• Required work: From the listing below, set down exactly each line beginning with the one containing "Bavarian Army 1806-1813" and ending with the last.

————————

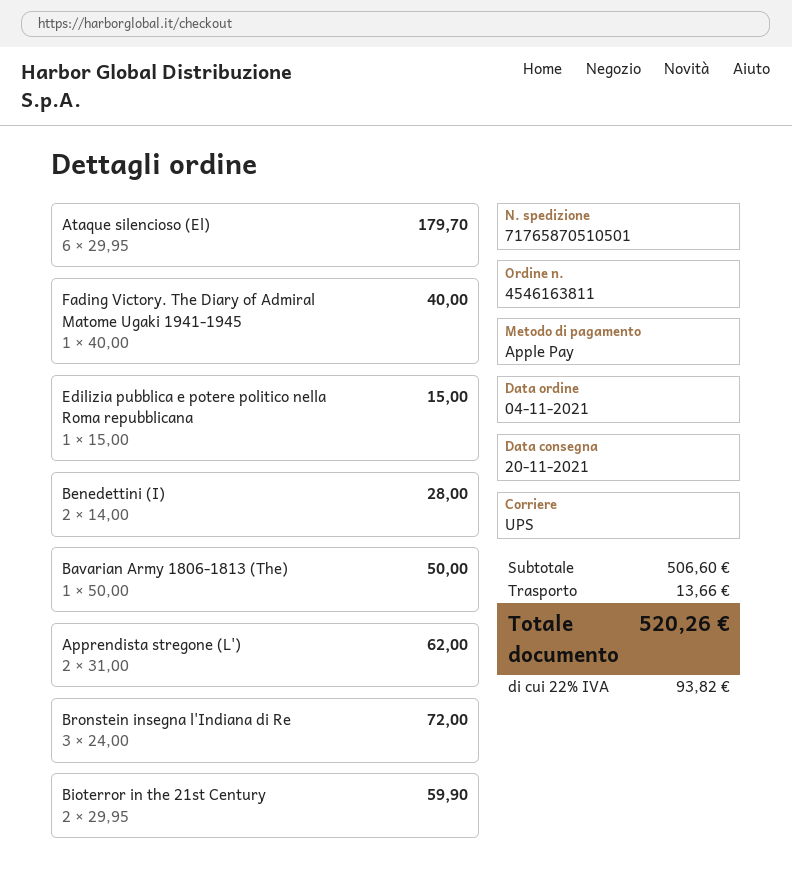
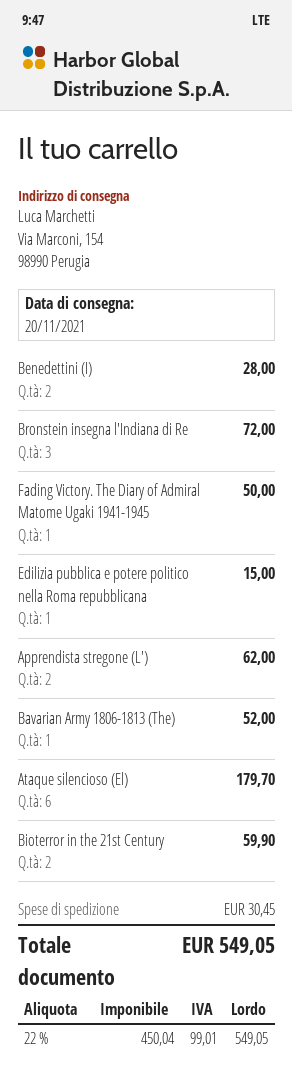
Fading Victory. The Diary of Admiral Matome Ugaki 1941-1945: 1 for 40.00 -> 1 for 50.00
Bavarian Army 1806-1813 (The): 1 for 50.00 -> 1 for 52.00
shipping: 13.66 -> 30.45
tax: 22% = 93.82 -> 22% = 99.01
total: 520.26 -> 549.05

————————

• Your response:
Bavarian Army 1806-1813 (The): 1 for 50.00 -> 1 for 52.00
shipping: 13.66 -> 30.45
tax: 22% = 93.82 -> 22% = 99.01
total: 520.26 -> 549.05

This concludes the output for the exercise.